Descritores:NULIDADE DA SENTENÇA;
EXCESSO DE PRONÚNCIA
Sumário:I - O excesso de pronúncia ocorre quando o Tribunal aprecia e se pronuncia sobre questões que não deveria conhecer, nomeadamente porque não foram levantadas pelas partes e não eram de conhecimento oficioso.
II - E questões, para efeito do disposto no n.º 2 do art.º 608.º do CPC, são apenas as questões de fundo, isto é, as que integram matéria decisória, os pontos de facto ou de direito relevantes no âmbito do litígio referentes ao pedido, à causa de pedir e às excepções.
Votação:UNANIMIDADE
Indicações Eventuais: Subsecção tributária comum
Aditamento:
1
Decisão Texto Integral:I – RELATÓRIO

Vem a Autoridade Tributária e Aduaneira, interpor recurso jurisdicional da sentença proferida pelo Tribunal Tributário de Lisboa que julgou parcialmente procedente a impugnação judicial deduzida por G..... – C......., S.A., (actualmente G........, S.A) com referência à liquidação de IRC do ano de 2005 no montante de € 16.041,47.

A Recorrente, nas suas alegações, formulou conclusões nos seguintes termos:

“A. Visa o presente recurso reagir contra a douta sentença que julgou procedente a Impugnação Judicial deduzida por G..... – C......., S.A., e em consequência, anulou a liquidação de IRC do exercício de 2005 n.º ..........04 de 27/12/2007, com excepção dos montantes referentes ao adiantamento das remunerações das trabalhadoras em licença de maternidade.

B. Conforme decorre dos autos, a AT em sede de ação inspetiva procedeu a uma correção à matéria tributável da Recorrida, no valor de €44.734,91, efetuada nos termos do artigo 17.º do EBF, conjugado com o n.º 1 do artigo 23.º do Código do IRC (cf. facto 1 do probatório – ver ainda os pontos III.1.1.3 e III.2.5 – criação de Emprego para Jovens do Relatório da Inspeção).

C. Da sentença resulta a pronúncia do Tribunal quanto às matérias:
a.
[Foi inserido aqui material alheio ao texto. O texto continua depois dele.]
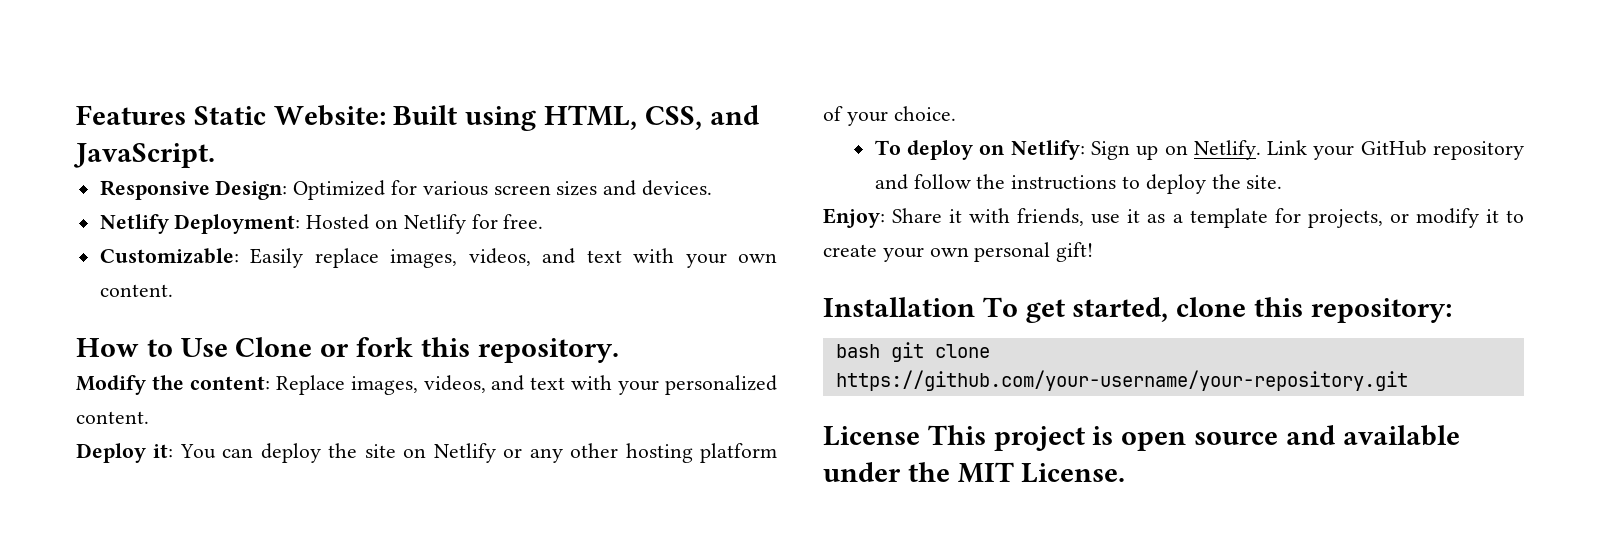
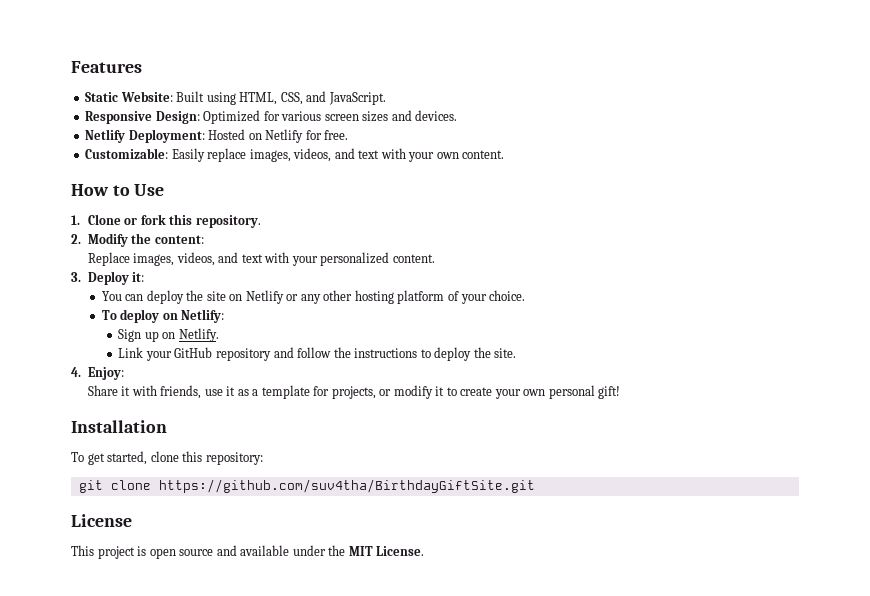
- Features Static Website: Built using HTML, CSS, and JavaScript.
+ Features
+ Static Website: Built using HTML, CSS, and JavaScript.
- How to Use Clone or fork this repository.
+ How to Use
+ 1. Clone or fork this repository.
- Modify the content: Replace images, videos, and text with your personalized content.
+ 2. Modify the content:
+ Replace images, videos, and text with your personalized content.
- Deploy it: You can deploy the site on Netlify or any other hosting platform of your choice.
+ 3. Deploy it:
+ You can deploy the site on Netlify or any other hosting platform of your choice.
- To deploy on Netlify: Sign up on Netlify. Link your GitHub repository and follow the instructions to deploy the site.
+ To deploy on Netlify:
+ Sign up on Netlify.
+ Link your GitHub repository and follow the instructions to deploy the site.
- Enjoy: Share it with friends, use it as a template for projects, or modify it to create your own personal gift!
+ 4. Enjoy:
+ Share it with friends, use it as a template for projects, or modify it to create your own personal gift!
- Installation To get started, clone this repository:
+ Installation
+ To get started, clone this repository:
- bash git clone https://github.com/your-username/your-repository.git
+ git clone https://github.com/suv4tha/BirthdayGiftSite.git
- License This project is open source and available under the MIT License.
+ License
+ This project is open source and available under the MIT License.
Pagamento do prémio ao trabalhador no ano de 2005 com referencial ao ano de 2004;
b. Pagamento do subsídio de alimentação;
c. Pagamento de outros encargos – indemnização relativa a férias não gozadas e aquisições de viaturas pelo trabalhador;
d. Pagamento do proporcional do vencimento do trabalhador.

D. Sucede que, quanto às matérias descritas nas alíneas a), c) e d), do ponto anterior, as mesmas não foram objeto de análise no Relatório da Inspeção. Assim, o presente recurso versará, exclusivamente, sobre essas matérias.

E. Tendo presente a fundamentação aduzida pelo Tribunal a quo na Sentença agora parcialmente recorrida, entende a Recorrente deixar desde já bem claro que não pode, minimamente, concordar, com a decisão em apreço (na parte objeto do presente recurso), pois entende que nos termos do artigo 125º, nº 1 do CPPT, “Constituem causas de nulidade da sentença (…) a pronúncia sobre questões que não deva conhecer” e que de igual modo dispõe o artigo 615º, nº1, al. d) do CPC, segundo o qual “ É nula a sentença quando o juiz (…) conheça de questões de que não podia tomar conhecimento”.

F. Esta nulidade está conexionada com a segunda parte do n.º 2 do art. 608.º do CPC, em que se estabelece que o juiz não pode ocupar-se senão de questões suscitadas pelas partes, salvo se a lei lhe permitir ou impuser o conhecimento oficioso de outras.

G. Com efeito, e atendendo à fundamentação apresentada no RIT, na parte objeto do presente recurso [cfr. facto 1) do probatório, onde consta a reprodução do RIT], retira-se que os SIT colocam no âmbito da análise realizada, a tónica nos encargos referentes ao subsídio de alimentação e no adiantamento da remuneração das trabalhadoras que se encontravam em licença de maternidade e nada mais. H. Porém da leitura da P.I., vem a Recorrida referir-se aos encargos referentes:
a. Pagamento do prémio ao trabalhador no ano de 2005 com referencial ao ano de 2004;
b. Pagamento do subsídio de alimentação;
c. Pagamento de outros encargos – indemnização relativa a férias não gozadas e aquisições de viaturas pelo trabalhador;
d. Pagamento do proporcional do vencimento do trabalhador.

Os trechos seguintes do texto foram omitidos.